Screenshot and code edit data:
·····

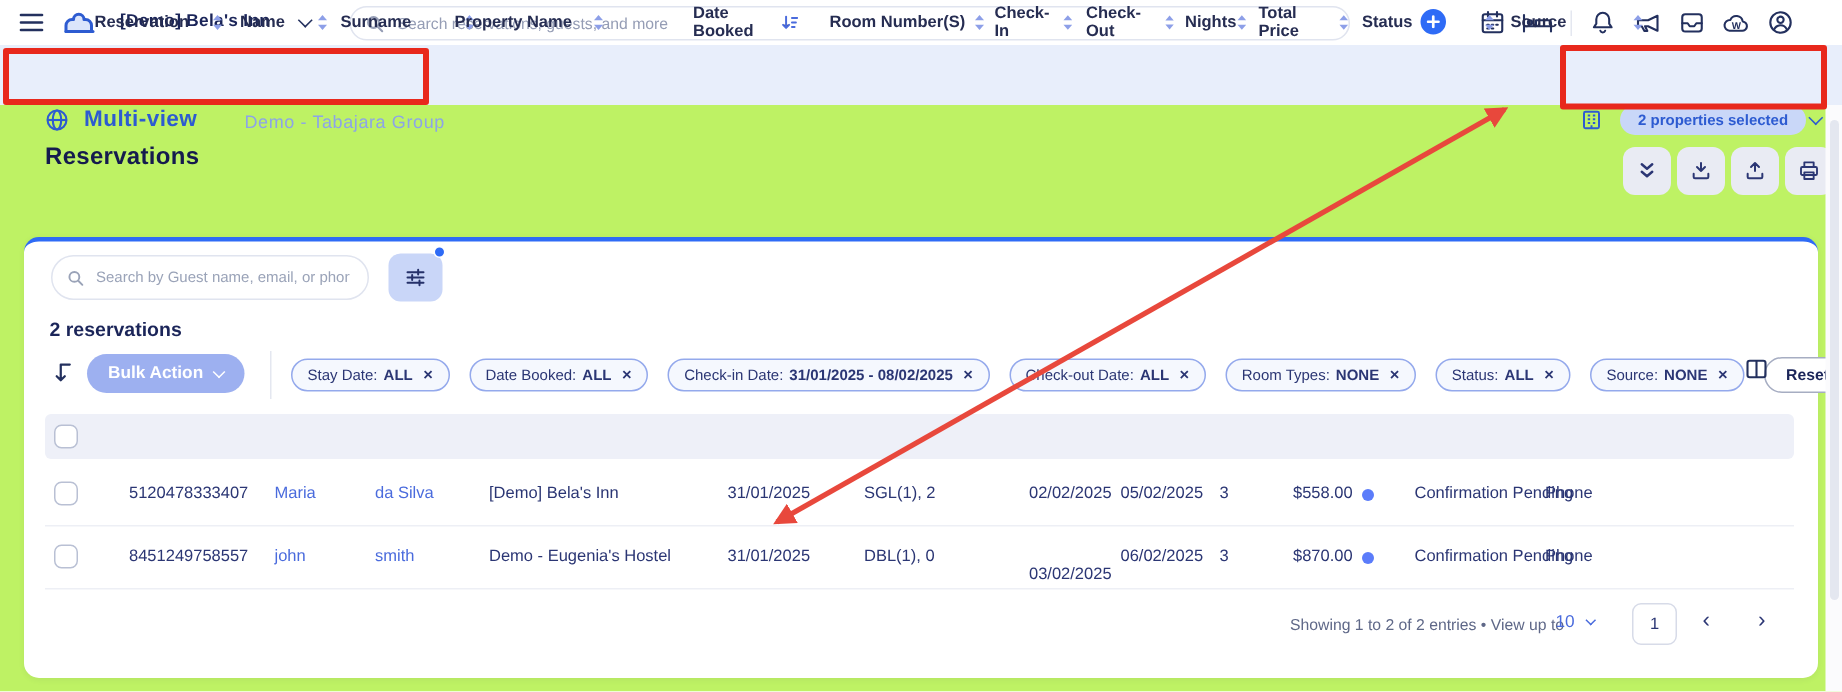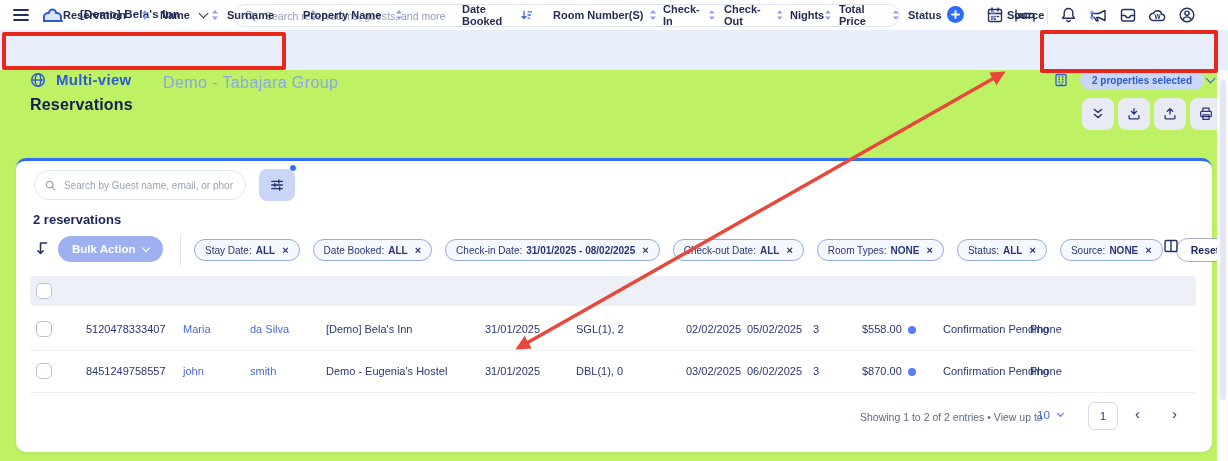--- a/index.html
+++ b/index.html
@@ -16,21 +16,21 @@
   .chev.blue { border-color:#2d5bd1; }
   #top-search { position:absolute; left:233px; top:4px; width:667px; height:23px; border:1px solid #e0e4ef; border-radius:12px; background:#fff; display:flex; align-items:center; padding:0 10px; gap:7px;justify-content:center; }
   #top-search input { border:none; outline:none; flex:1; font-size:10.5px; color:#2b3674; font-family:"Liberation Sans",sans-serif; background:transparent; }
   #top-search input::placeholder { color:#959db5; }
   .plus-btn { width:17px; height:17px; border-radius:50%; background:#2e6bf6; display:flex; align-items:center; justify-content:center; }
   .tb-divider { position:absolute; left:1047px; top:7px; width:1px; height:17px; background:#e4e7f0; }
 
   
   #mvbar { position:absolute; left:0; top:30px; width:1228px; height:40px; background:#e8eefb; }
   #mv-title { font-size:15px; font-weight:bold; color:#2d5bd1; letter-spacing:.3px; }
-  #mv-group { font-size:16px; color:#8ca4e8; letter-spacing:.4px; }
+  #mv-group { font-size:12px; color:#8ca4e8; letter-spacing:.4px; }
   #mv-badge { height:20px; background:#c9d7f8; border-radius:10px; padding:0 12px; display:flex; align-items:center; font-size:10px; font-weight:bold; color:#2d5bd1; }
 
   
   #page-title { position:absolute; left:30px; top:96px; font-size:16px; font-weight:bold; color:#151b4e; letter-spacing:.2px; }
   .tool-btn { position:absolute; top:98px; width:32px; height:32px; background:#e9ebf3; border-radius:8px; display:flex; align-items:center; justify-content:center; color:#2b3674; cursor:pointer; }
 
   
   #card { position:absolute; left:16px; top:158px; width:1196px; height:294px; background:#fff; border-radius:10px; border-top:3px solid #2e6bf6; box-shadow:0 1px 4px rgba(30,40,90,.06); }
   #card-search { position:absolute; left:34px; top:170px; width:212px; height:30px; border:1px solid #e0e4ef; border-radius:15px; background:#fff; display:flex; align-items:center; padding:0 10px; gap:6px; }
   #card-search input { border:none; outline:none; flex:1; font-size:10px; color:#2b3674; font-family:"Liberation Sans",sans-serif; background:transparent; }
@@ -380,21 +380,21 @@
   <span class="cell" style="left:1007px;top:323px;">Phone</span>
   <div class="row-line" style="top:350px;"></div>
 
   <span class="checkbox" style="left:36px;top:363px;"></span>
   <span class="cell" style="left:63px;top:365px;">8451249758557</span>
   <span class="cell link" style="left:160px;top:365px;">john</span>
   <span class="cell link" style="left:227px;top:365px;">smith</span>
   <span class="cell" style="left:303px;top:365px;">Demo - Eugenia's Hostel</span>
   <span class="cell" style="left:462px;top:365px;">31/01/2025</span>
   <span class="cell" style="left:553px;top:365px;">DBL(1), 0</span>
-  <span class="cell" style="left:663px;top:365px;">03/02/2025</span>
+  <span class="cell" style="left:663px;top:377px;">03/02/2025</span>
   <span class="cell" style="left:724px;top:365px;">06/02/2025</span>
   <span class="cell" style="left:790px;top:365px;">3</span>
   <span class="cell" style="left:839px;top:365px;">$870.00</span>
   <span class="status-dot" style="left:908px;top:368px;"></span>
   <span class="cell" style="left:920px;top:365px;">Confirmation Pending</span>
   <span class="cell" style="left:1007px;top:365px;">Phone</span>
   <div class="row-line" style="top:392px;"></div>
 
   <span id="pg-summary">Showing 1 to 2 of 2 entries • View up to</span>
   <span id="pg-size">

·····

• _TASK GOAL_: Say how many lines above contain the string "Sans", writing only the number.

• _OUTPUT OF THE EXERCISE_: 2